Problem to solve: Leave out the pictures, then return the records word for word.

##### Task input

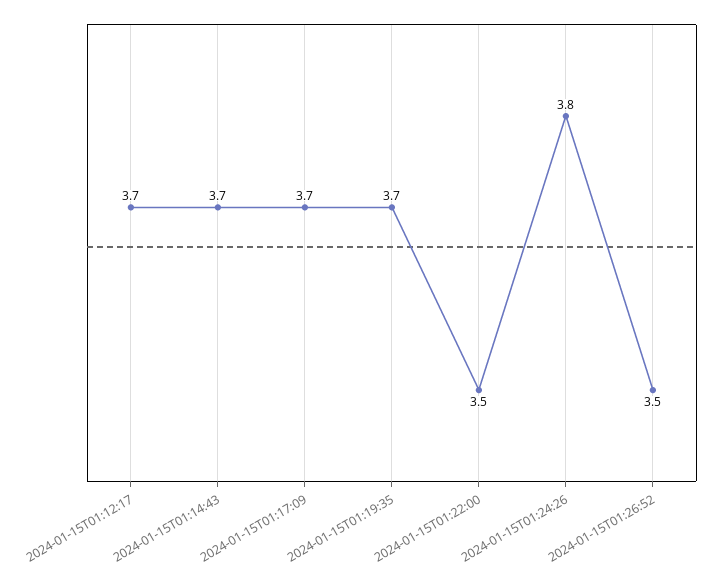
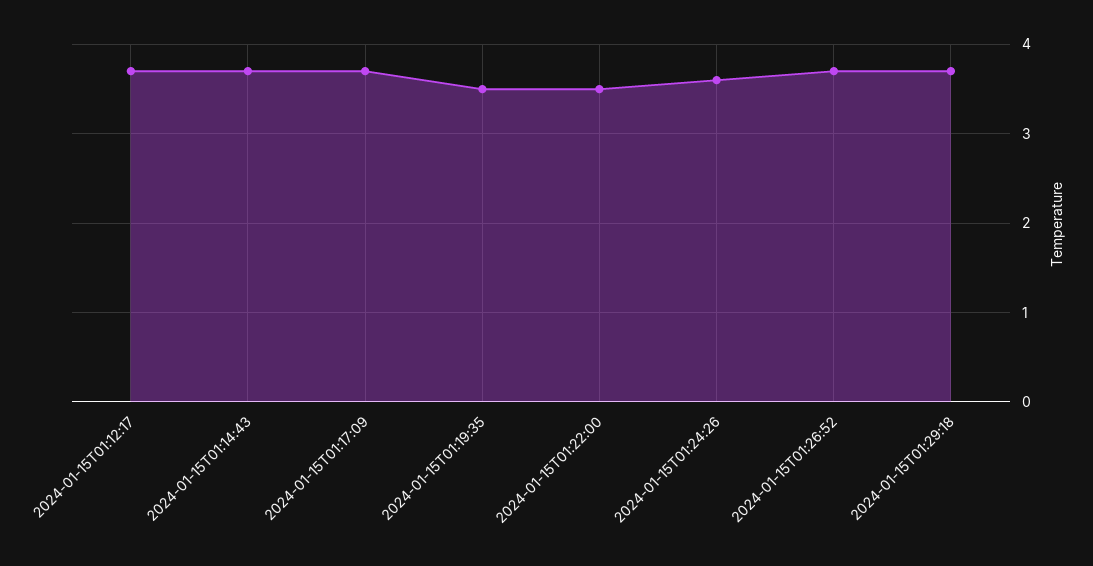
2024-01-15T01:19:35: 3.7 -> 3.5
2024-01-15T01:24:26: 3.8 -> 3.6
2024-01-15T01:26:52: 3.5 -> 3.7
2024-01-15T01:29:18: none -> 3.7

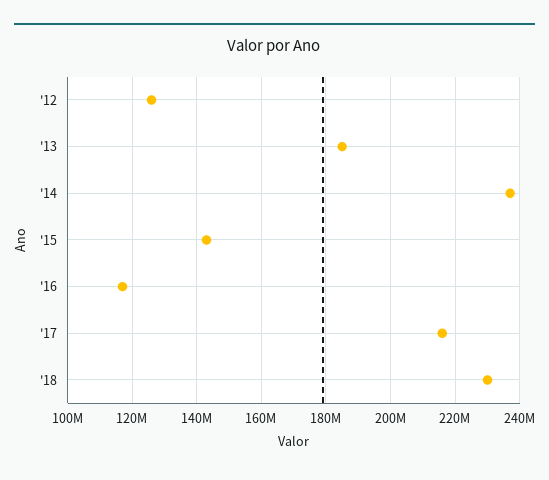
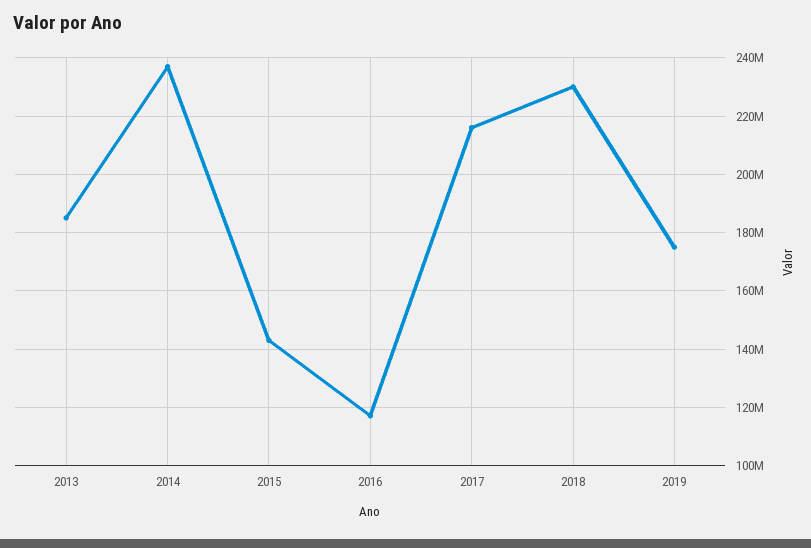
'12: 126000000 -> none
2019: none -> 175000000

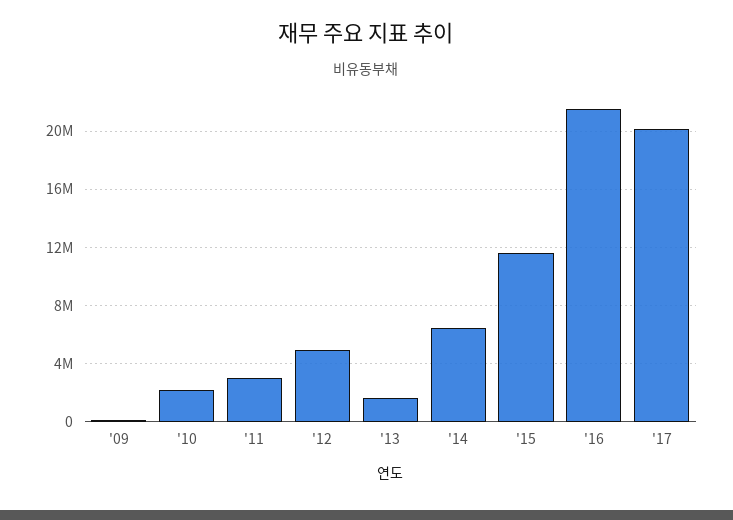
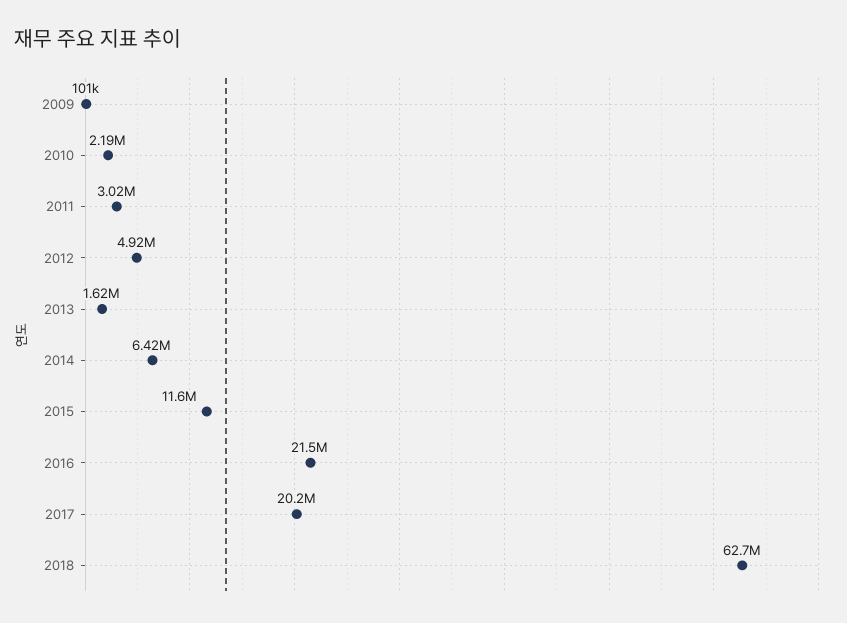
2018: none -> 62700000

##########

Exercise output:
2024-01-15T01:19:35: 3.7 -> 3.5
2024-01-15T01:24:26: 3.8 -> 3.6
2024-01-15T01:26:52: 3.5 -> 3.7
2024-01-15T01:29:18: none -> 3.7

'12: 126000000 -> none
2019: none -> 175000000

2018: none -> 62700000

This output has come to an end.